The Christmas Day bomber who attempted to blow up a jetliner over Detroit was recruited via the Internet and trained in just six weeks, according to the FBI. Similarly, Philadelphia resident Colleen LaRose assumed the name Jihad Jane online and used YouTube and other Internet sites to post communications about staging attacks in the United States, Europe and South Asia.
“I want us to be as creative as possible in trying to get ahead of this problem, and find a way consistent with our Constitution to use law enforcement and intelligence to identify that small number of people capable of doing us harm,” Harman said.
Any rule or regulation that censors Internet content would prevent the law enforcement community from collecting valuable intelligence, argued representatives from civil liberty organizations in testimony.
“A mandate requiring the removal of terror-recruiting content online could be counterproductive to the fight against terrorism,” said John Morris Jr., general counsel of the Center for Democracy and Technology. “Using appropriate legal process, government agencies may be able gain invaluable information about terrorist operations by monitoring online sites and services.”
The federal government should develop guidelines to effectively leverage new forms of communications by determining which individuals and websites agencies should monitor, without violating individuals’ rights to free speech and privacy, said Anthony Romero, executive director of the American Civil Liberties Union.
He argued sweeping surveillance authority held by law enforcement and the intelligence community “only adds hay to the haystack,” making it more difficult to identify the small group of individuals whose conduct online is a legitimate cause for concern.

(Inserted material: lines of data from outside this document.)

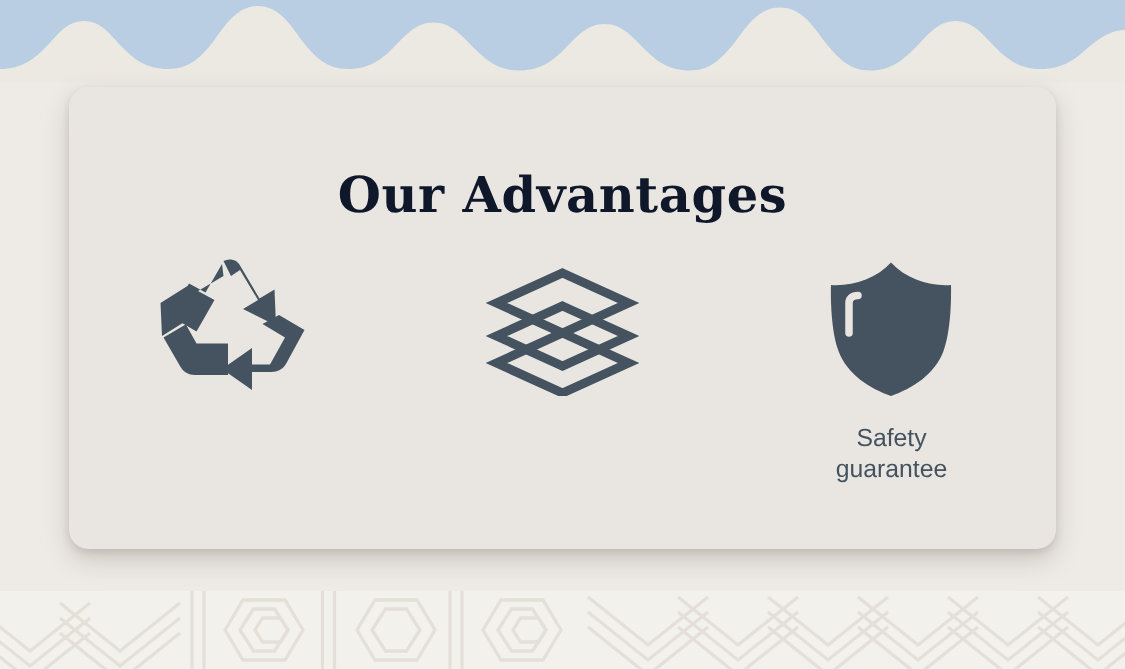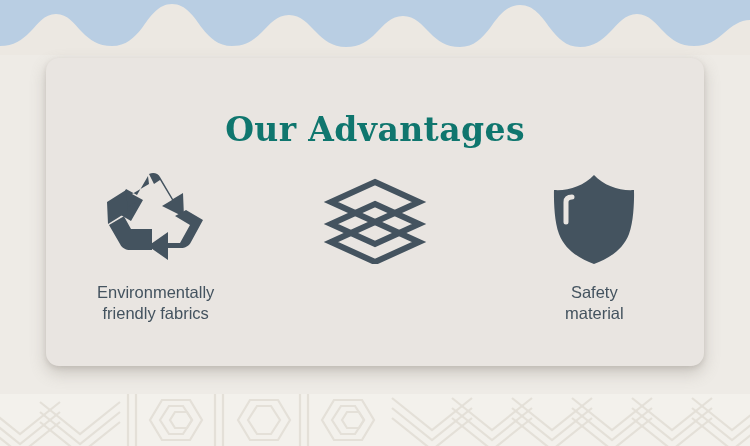--- a/index.html
+++ b/index.html
@@ -76,7 +76,7 @@
     font-weight: bold;
     font-size: 33px;
     letter-spacing: 0.4px;
-    color: #0f766e;
+    color: #0f172a;
     white-space: nowrap;
   }
 

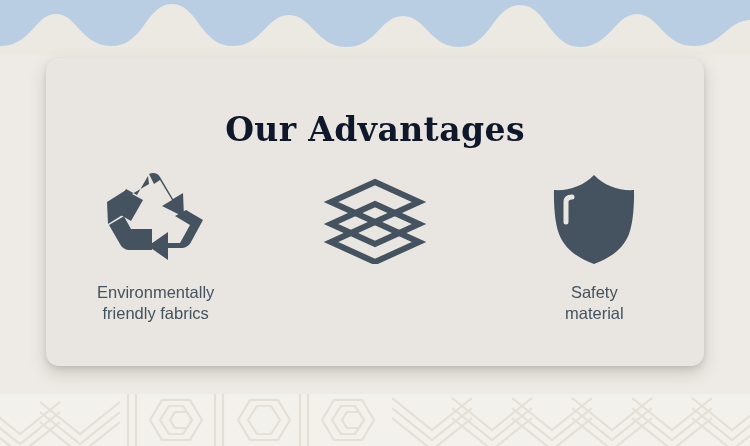--- a/index.html
+++ b/index.html
@@ -221,8 +221,6 @@
             </g>
           </svg>
         </div>
-        <div class="caption">Environmentally
-friendly fabrics</div>
       </div>
 
       <div class="col">

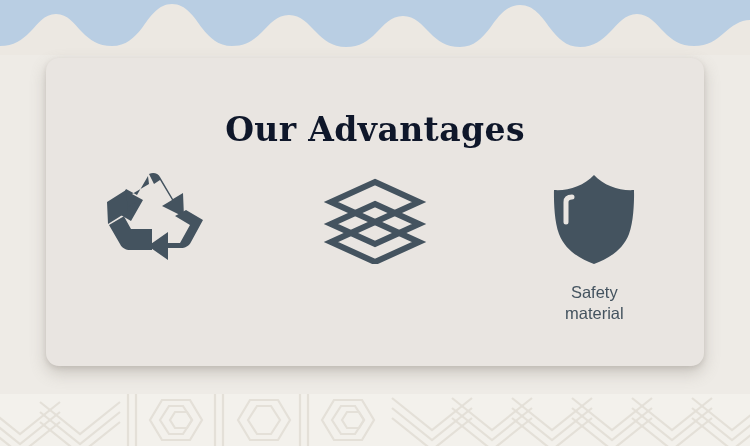--- a/index.html
+++ b/index.html
@@ -250,7 +250,7 @@
           </svg>
         </div>
         <div class="caption">Safety
-material</div>
+guarantee</div>
       </div>
 
     </div>

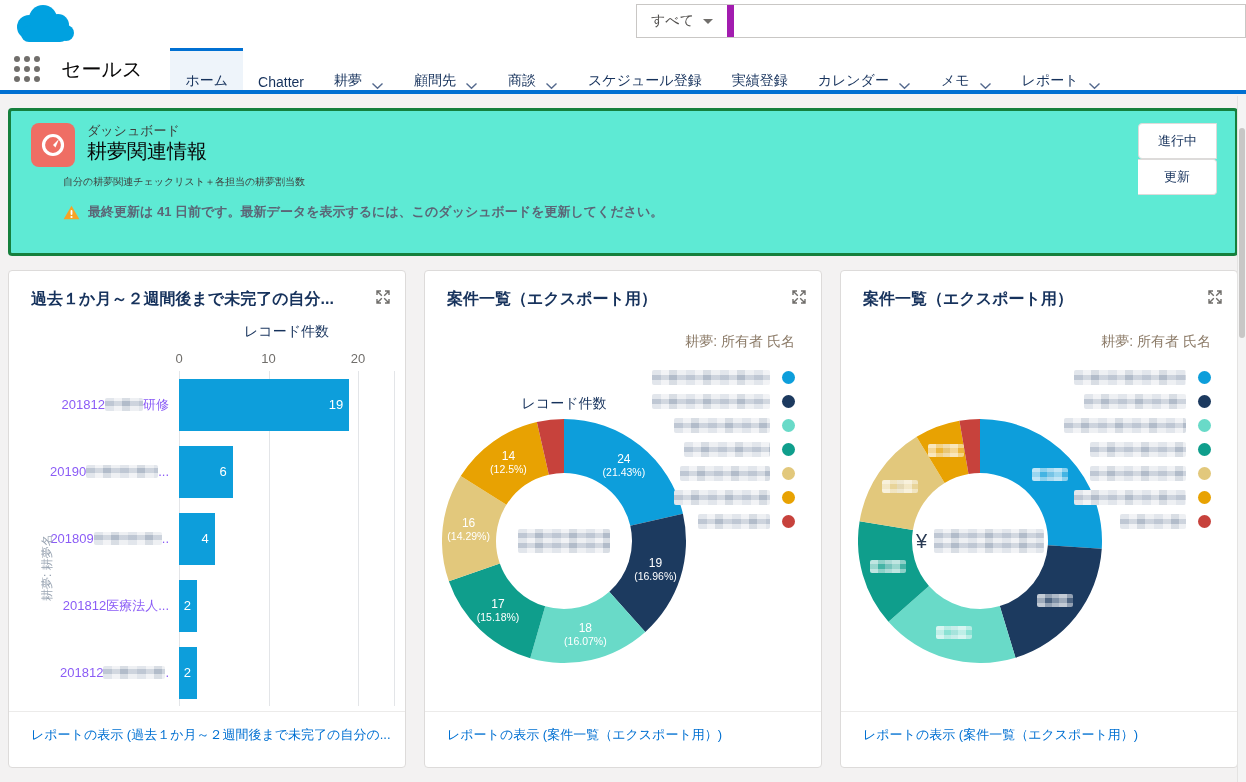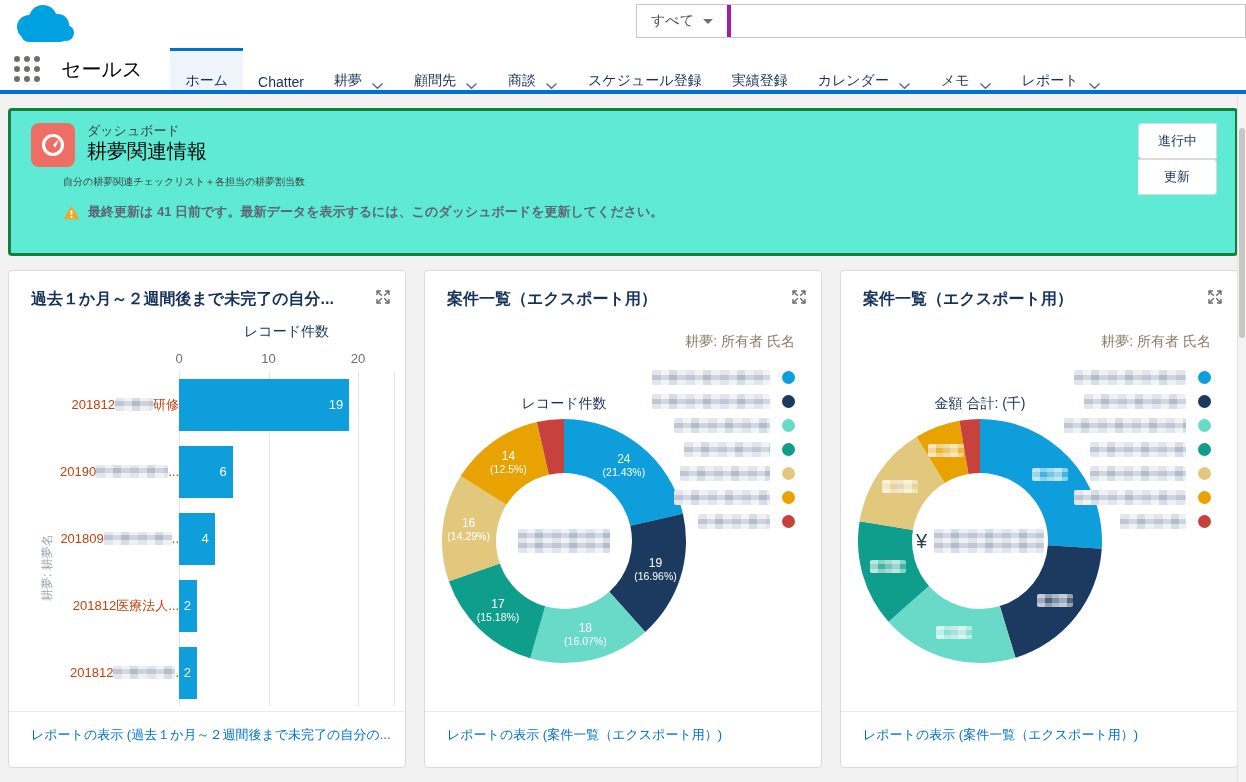--- a/index.html
+++ b/index.html
@@ -13,7 +13,7 @@
   .searchbox { position: absolute; left: 636px; top: 4px; right: 0; height: 34px;
     border: 1px solid #C9C7C5; background: #fff; display: flex; align-items: stretch; }
   .scope-btn { display: flex; align-items: center; gap: 9px; padding: 0 14px;
-    border-right: 4px solid #a21caf; color: #514F4D; font-size: 14px; cursor: pointer; white-space: nowrap; }
+    border-right: 7px solid #a21caf; color: #514F4D; font-size: 14px; cursor: pointer; white-space: nowrap; }
   .caret-down { width: 0; height: 0; border-left: 5px solid transparent; border-right: 5px solid transparent; border-top: 5px solid #706E6B; }
   .search-area { flex: 1; display: flex; align-items: center; gap: 13px; padding: 0 16px; }
   .search-input { flex: 1; border: none; outline: none; font-size: 14px; color: #3E3E3C;

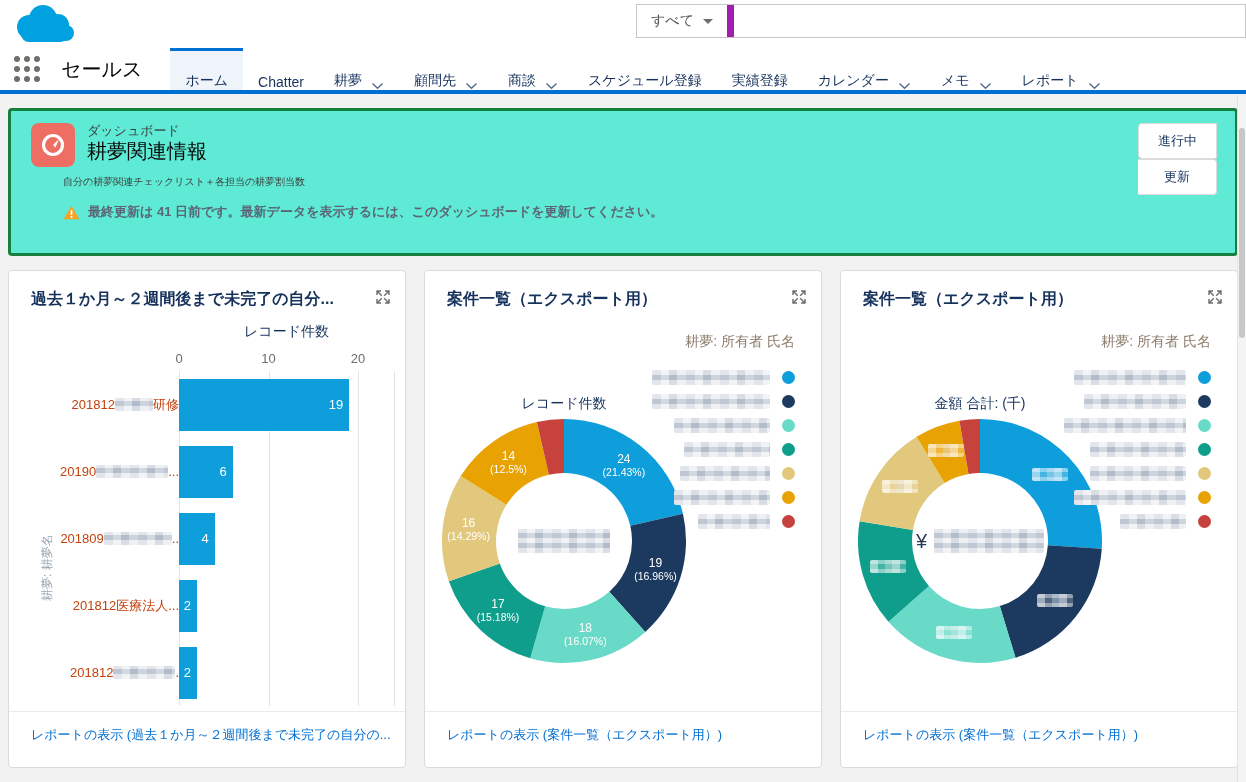--- a/index.html
+++ b/index.html
@@ -74,7 +74,7 @@
   .bc-grid i { position: absolute; top: 0; bottom: 0; width: 1px; background: #E3E5E8; }
   .bc-rows { position: absolute; left: 0; top: 100px; width: 385px; height: 335px; }
   .bc-row { height: 67px; display: flex; align-items: center; }
-  .bc-cat { width: 170px; text-align: right; font-size: 13px; color: #c2410c; white-space: nowrap; overflow: hidden; }
+  .bc-cat { width: 170px; padding-right: 10px; text-align: right; font-size: 13px; color: #8b5cf6; white-space: nowrap; overflow: hidden; }
   .bc-barwrap { flex: 1; position: relative; height: 52px; }
   .bc-bar { position: absolute; left: 0; top: 0; height: 100%; display: flex; align-items: center;
     justify-content: flex-end; padding-right: 6px; color: #fff; font-size: 13px; cursor: pointer; }

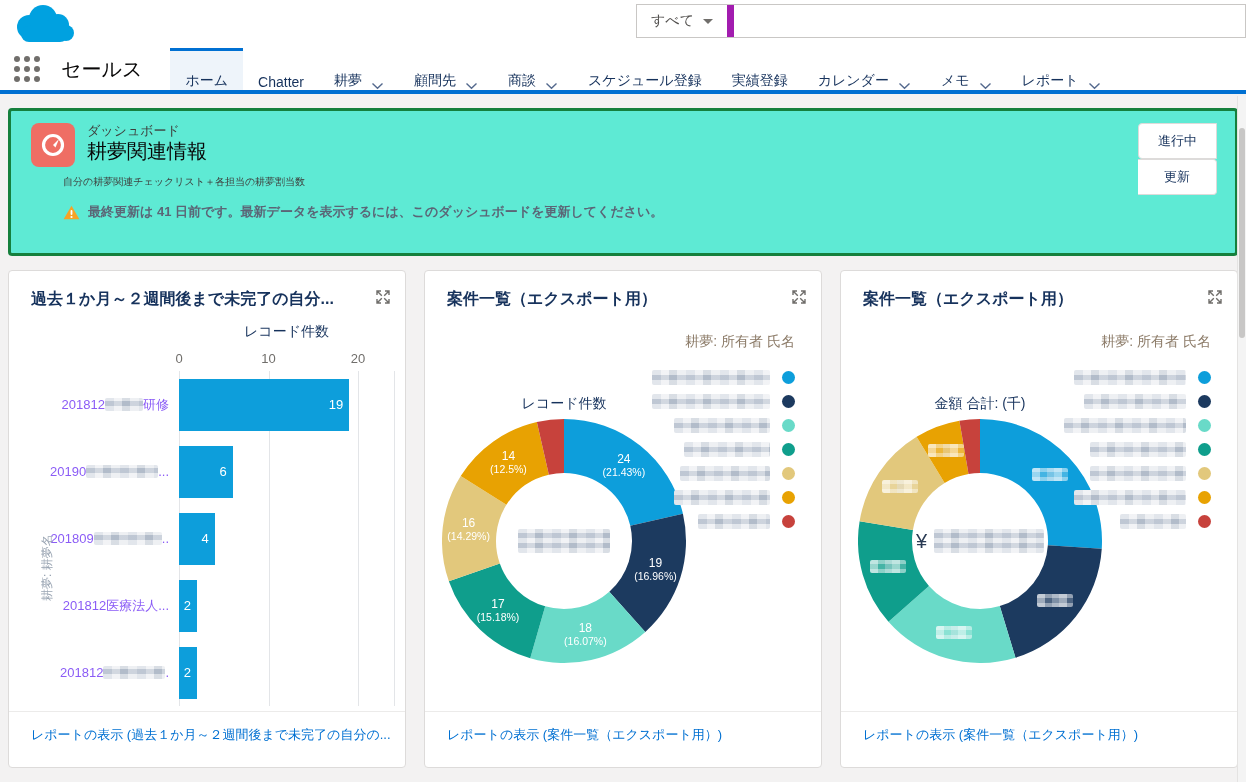--- a/index.html
+++ b/index.html
@@ -346,7 +346,6 @@
       <span class="expand-btn"><svg width="14" height="14" viewBox="0 0 14 14" stroke="#706E6B" stroke-width="1.4" fill="none">
             <path d="M9 1 h4 v4 M13 1 L8.2 5.8 M1 5 V1 h4 M1 1 L5.8 5.8 M13 9 v4 h-4 M13 13 L8.2 8.2 M5 13 H1 V9 M1 13 L5.8 8.2"></path>
           </svg></span>
-      <div class="donut-title">金額 合計: (千)</div>
       <div class="donut-box" id="donut-2">
           <svg width="244" height="244">
             <path d="M122.00 0.00 A122 122 0 0 1 243.76 129.66 L189.87 126.27 A68 68 0 0 0 122.00 54.00 Z" fill="#0D9EDB"></path>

Internet activities should be only one measure of suspicious conduct, said John Philip Mudd, a senior research fellow at the New America Foundation’s Counterterrorism Strategy Initiative. Law enforcement officials shouldn’t necessarily target an individual purchasing propaganda marketed by extremist groups online, but rather focus on an individual who is also under the age of 30, has traveled numerous times in the past three months and has recently purchased an airline ticket to Pakistan.
“Just looking at all people, practically speaking, is not doable,” Mudd said. “But look at people who have a series of behaviors” that cause them to fit the profile of someone more apt to participate in terrorist activities. “Freedom of speech aside, that’s worrisome.”
Brian Jenkins, senior adviser at the RAND Corp., noted the Internet has produced very few active terrorists. “Although this material is odious, offensive and troubling, as a marketing effort it would be judged a failure,” he said, adding forcing certain websites to shut down would result in an “online cat-and-mouse game,” diverting valuable resources from investigative and intelligence efforts.
“I would rather see us look at how we can devote those resources in a proper way to take advantage of the Internet,” Jenkins said. “The new electronic jungle is what we’re dealing with, and we’re not going to make it go away. Instead, we have to figure out how to keep from getting hurt and occasionally turn it to our advantage.”